Wars create immediate market volatility and the long-term economic reaction is almost always inflationary, which erodes the value of money. ~ Warren Buffett
Billionaire investor and Berkshire Hathaway founder, Warren Buffett, strongly believes investing during wartime is crucial since it’s essential to transition from currency-based financial assets to productive assets like stocks. His core argument is that while war creates immediate market volatility, the long-term economic reaction is almost always inflationary, which erodes the value of money.
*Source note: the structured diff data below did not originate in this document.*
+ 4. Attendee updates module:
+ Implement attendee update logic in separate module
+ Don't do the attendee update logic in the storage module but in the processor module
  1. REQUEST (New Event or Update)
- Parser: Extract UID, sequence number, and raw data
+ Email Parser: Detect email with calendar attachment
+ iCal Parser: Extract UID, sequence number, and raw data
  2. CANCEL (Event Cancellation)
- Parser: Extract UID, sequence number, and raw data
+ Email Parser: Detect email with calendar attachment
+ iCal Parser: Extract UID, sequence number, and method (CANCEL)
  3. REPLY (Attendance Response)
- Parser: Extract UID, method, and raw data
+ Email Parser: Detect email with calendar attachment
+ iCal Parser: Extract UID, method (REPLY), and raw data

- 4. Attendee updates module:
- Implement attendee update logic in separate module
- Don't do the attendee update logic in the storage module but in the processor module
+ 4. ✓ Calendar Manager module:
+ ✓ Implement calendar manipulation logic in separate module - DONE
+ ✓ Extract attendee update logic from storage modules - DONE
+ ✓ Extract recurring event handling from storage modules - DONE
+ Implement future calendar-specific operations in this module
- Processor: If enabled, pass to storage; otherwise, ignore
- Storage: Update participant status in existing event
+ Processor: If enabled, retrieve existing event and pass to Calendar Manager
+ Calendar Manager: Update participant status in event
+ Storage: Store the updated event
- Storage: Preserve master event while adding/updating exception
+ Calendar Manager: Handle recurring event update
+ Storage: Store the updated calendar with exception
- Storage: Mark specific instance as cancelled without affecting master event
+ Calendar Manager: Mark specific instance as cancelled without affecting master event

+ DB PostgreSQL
1. The Erosion of Purchasing Power
During major conflicts, governments often face massive, immediate expenses. To fund military operations, they frequently resort to deficit spending and increasing the money supply.
• Inflationary Pressure: As the supply of money increases faster than the production of consumer goods, the value of each individual unit of currency drops.
• The “Cash is a Risk” Theory: Buffett famously noted that during World War II, the worst thing someone could have held was cash. If you started the war with $100 in a coffee can, that $100 bought significantly fewer groceries and goods by the time the war ended.
2. Why Productive Assets Rise
Buffett distinguishes between “paper” wealth and “real” wealth. He argues that a business that makes a product people need—like bread, shoes, or energy—will simply price its goods in whatever the current currency happens to be.
• Adaptability: If inflation rises by 10%, a strong company can raise its prices by 10%. The intrinsic value of the factory, the brand, and the machinery remains, regardless of the fluctuating value of the dollar.
• Compounding Growth: Unlike a fixed-income bond, which pays a set amount of “deteriorating” dollars, equity in a company represents a claim on future earnings that will be paid in “new,” inflated dollars.
• The Stock Market as a Mirror: While the stock market often panics at the outbreak of war, Buffett points out that it historically recovers and exceeds pre-war levels because the underlying companies continue to produce value and adapt to the new price environment.
3. The “Productive Capacity” Concept
Buffett’s favorite example is the farm. If you own a farm that produces 1,000 bushels of corn, you still have those 1,000 bushels whether the world is at peace or at war. If the currency is devalued, you simply charge more for the corn. The asset (the land and its ability to grow crops) retains its utility and value, while the money (the medium of exchange) loses its strength.
Bottomline…long-term investors must continue investing in productive assets during time of geopolitical conflicts and war. Historically, productive assets have maintained and increased their intrinsic value during times of conflict. Comparatively, paper assets, such as money and bonds, have loss value and purchasing power.